Waldman is currently a Senior Researcher at the Africa Research Institute, part of the Doctoral School for Safety and Security Sciences at Óbuda University in Hungary.

==Books==
- Água: Escassez e Coflitos no Império da Sede. Coleção Água em Foco, Nº. 1. São Paulo (SP): Editora Kotev. 2019.

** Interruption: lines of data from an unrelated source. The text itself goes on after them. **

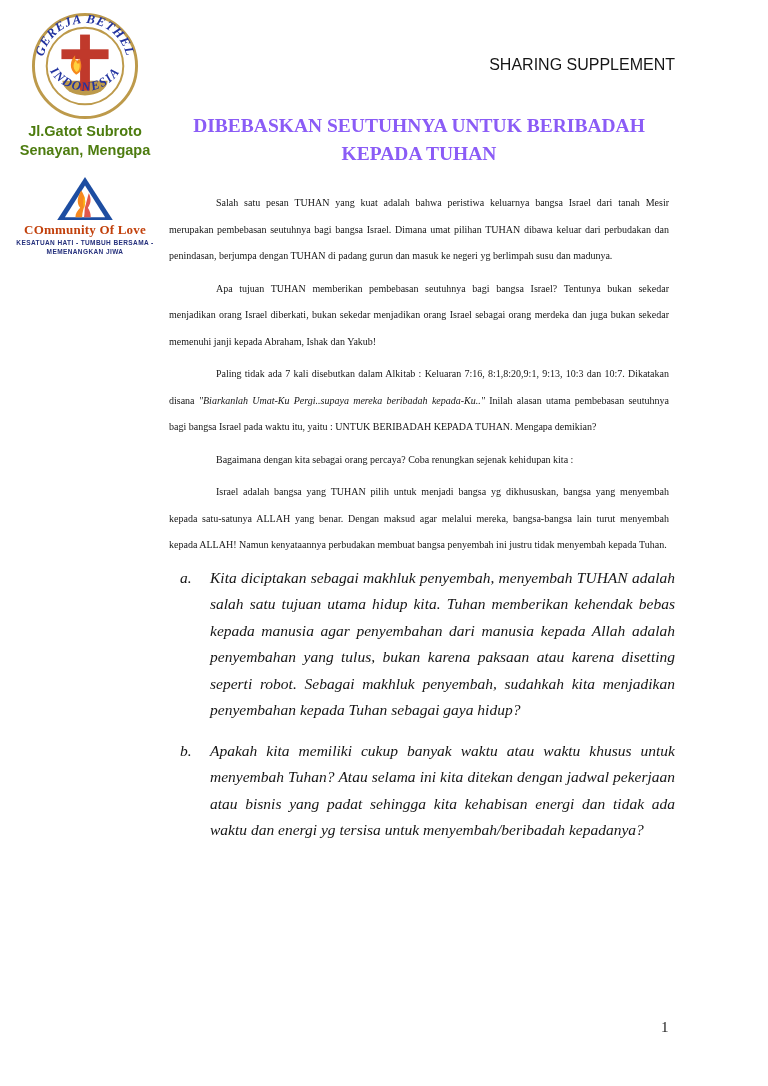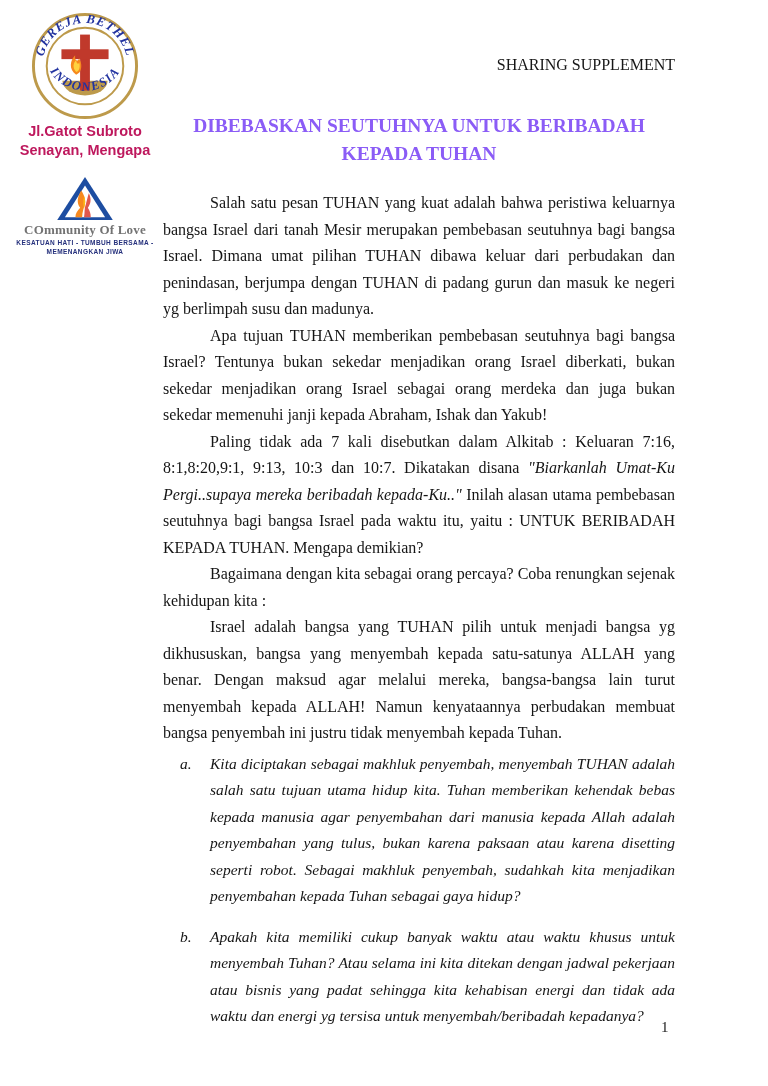"SHARING SUPPLEMENT" .header-right { font-family: Liberation Serif, serif -> Liberation Sans, sans-serif }
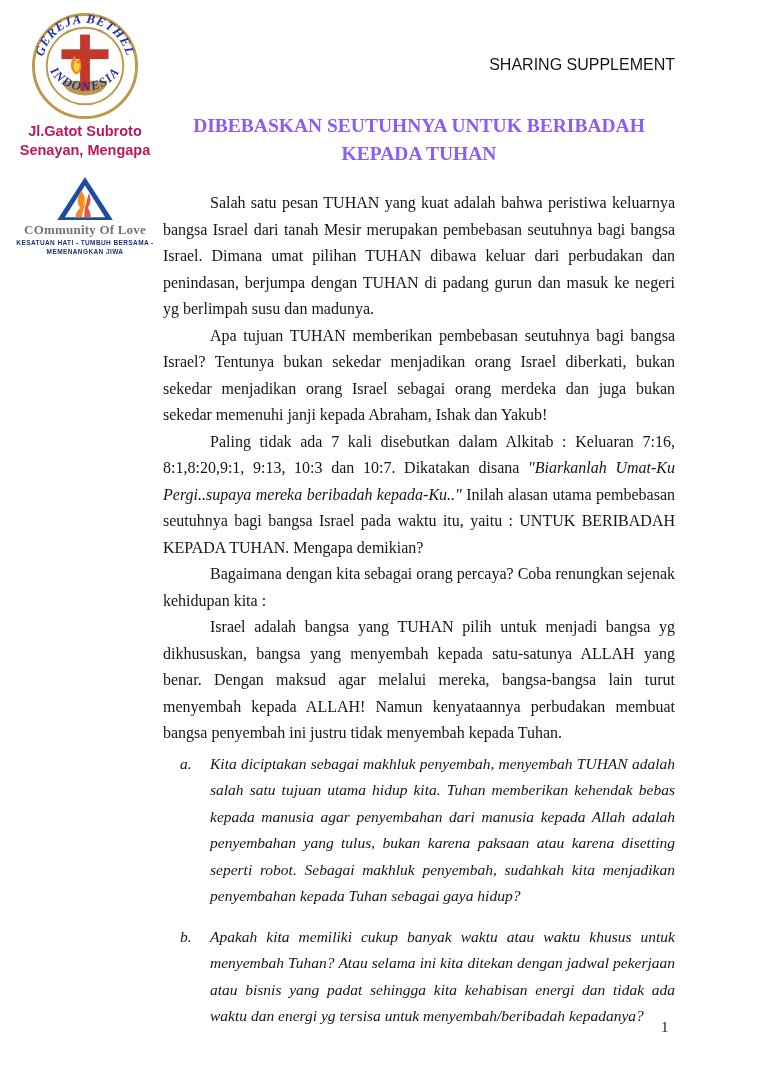"Jl.Gatot Subroto" .address { color: #be185d -> #4d7c0f }
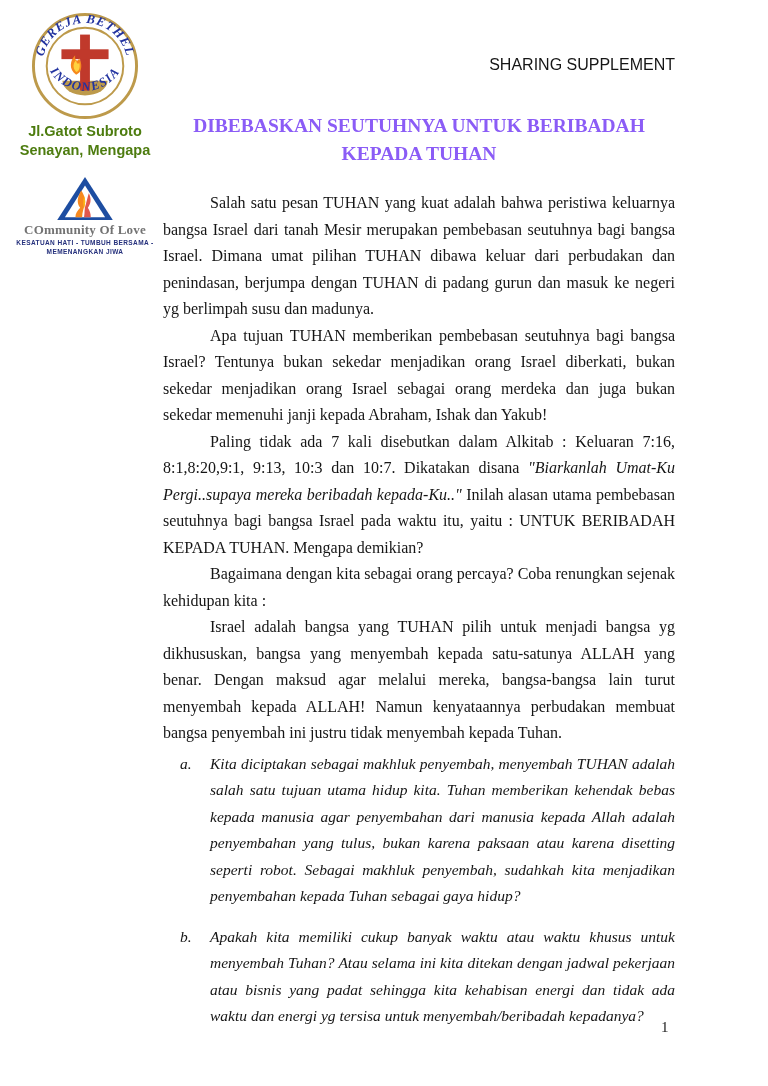"Salah satu pesan TUHAN yang" .para { font-size: 16px -> 10px; margin: 0 -> 6px }
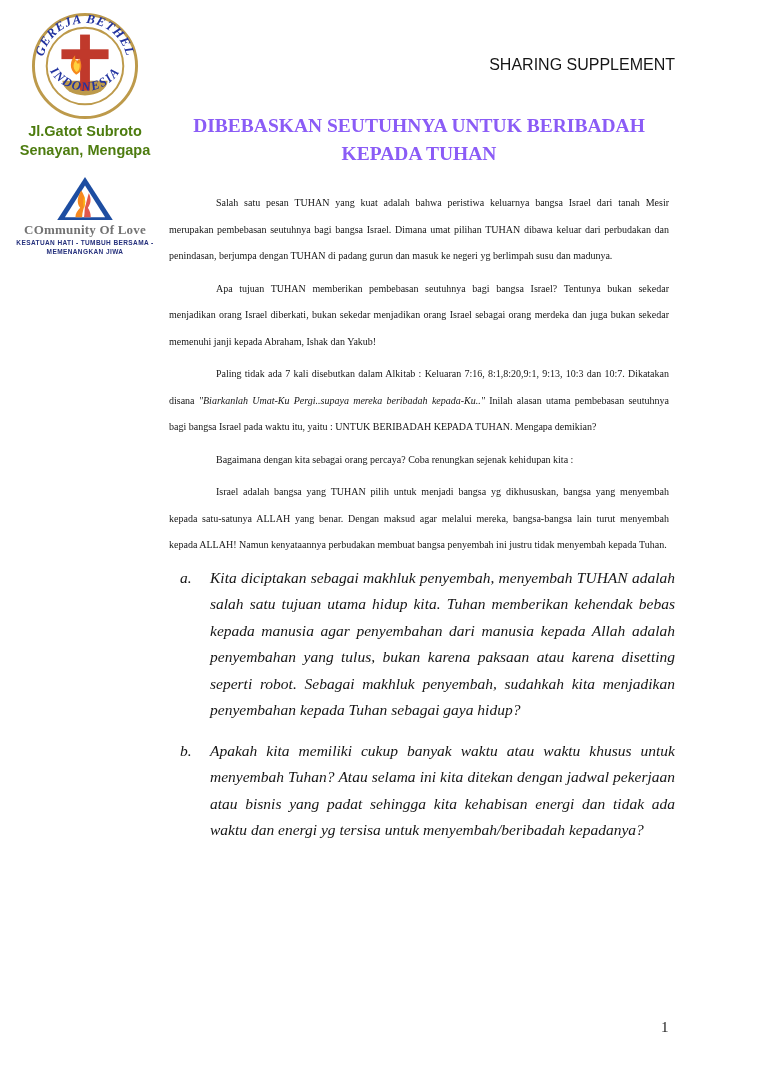"COmmunity Of Love" .col-name { color: #737373 -> #c2410c }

- Recursos Hídricos, Resíduos Sólidos e Matriz Energética: Notas Conceituais, Metodológicas e de Gestão Ambiental. Chapter 5, pp. 1.282-1315. Chapter 53, pp. 1.59-70. In Política Nacional de Resíduos Sólidos e suas Interfaces com o Espaço Geográfico: Entre Conquistas e Desafios. Porto Alegre (RS): Universidade Federal do Rio Grande do Sul (UFRGS). 2016.
- Waters of Metropolitan Area of São Paulo: Technical, Conceptual And Environmental aspects. Chapter 53, pp. 1.282-1315. In Sustainable Water Management in the Tropics and Subtropics – and Case Studies in Brazil. Brazil-Germany: Fundação da Universidade Federal do Pampa (Brazil) and Kassel Universität (Germany), 2012.
- Para Onde Vamos?. In. Meio Ambiente e Missão - A Responsabilidade Ecológica das Igrejas. São Bernardo do Campo: EDITEO – Editora da Faculdade de Teologia da Igreja Metodista, 2003.
- Natureza e Sociedade como espaço de cidadania. In. PINSKY, Jaime; PINSKY, Carla Bassanezi. (Orgs.) História da Cidadania. São Paulo: Contexto, 2003.
- A Eco-92 e a Necessidade de um novo Projeto. In Geografia, Meio Ambiente e Desenvolvimento em Questão. Fortaleza: Associação dos Geógrafos Brasileiros. 1992.
- Ecologia e Lutas Sociais no Brasil, (Ecology and Social struggles in Brazil). São Paulo: Contexto, 1992. (Coleção Caminhos da Geografia).
- Oito Críticas Ecológicas à Conversão da Dívida. In. SCHILLING, Paulo (Org.) Conversão da Dívida e Meio Ambiente. São Paulo: Global/ CEDI, 1991.
- Ecologia e Movimentos Sociais: breve fundamentação. In. VIANNA, Aurélio (Org.). Hidrelétricas, Ecologia e Progresso. Rio de Janeiro: CEDI, 1990.
- Política das Minorias: o caso dos judeus no Brasil. V. 7. Porto Alegre: Mercado Aberto, 1988. (Série Tempo de Pensar).
- Doze Estudos em Geografia Crítica. Rio de Janeiro: Fundação Pró-Memória MEC, D.A. nº 1.071/83, Título nº 28.659, October 4, 1983, São Paulo-Rio de Janeiro.
- (with D.M. Schneider) Guia Ecológico Doméstico. São Paulo: Contexto, 2000.
- Brava Gente de Timor. São Paulo: Xamã, 1997.

===Teaching books===
- Maurício Waldman et alli. Coleção Tecendo o Saber. 1ª ed. Rio de Janeiro: Fundação Roberto Marinho e Fundação Vale do Rio Doce, v. 9. 1395 pages. 2005.
- Geografia para o Ensino Fundamental. São Paulo: Editora Didática Suplegraf, 1999.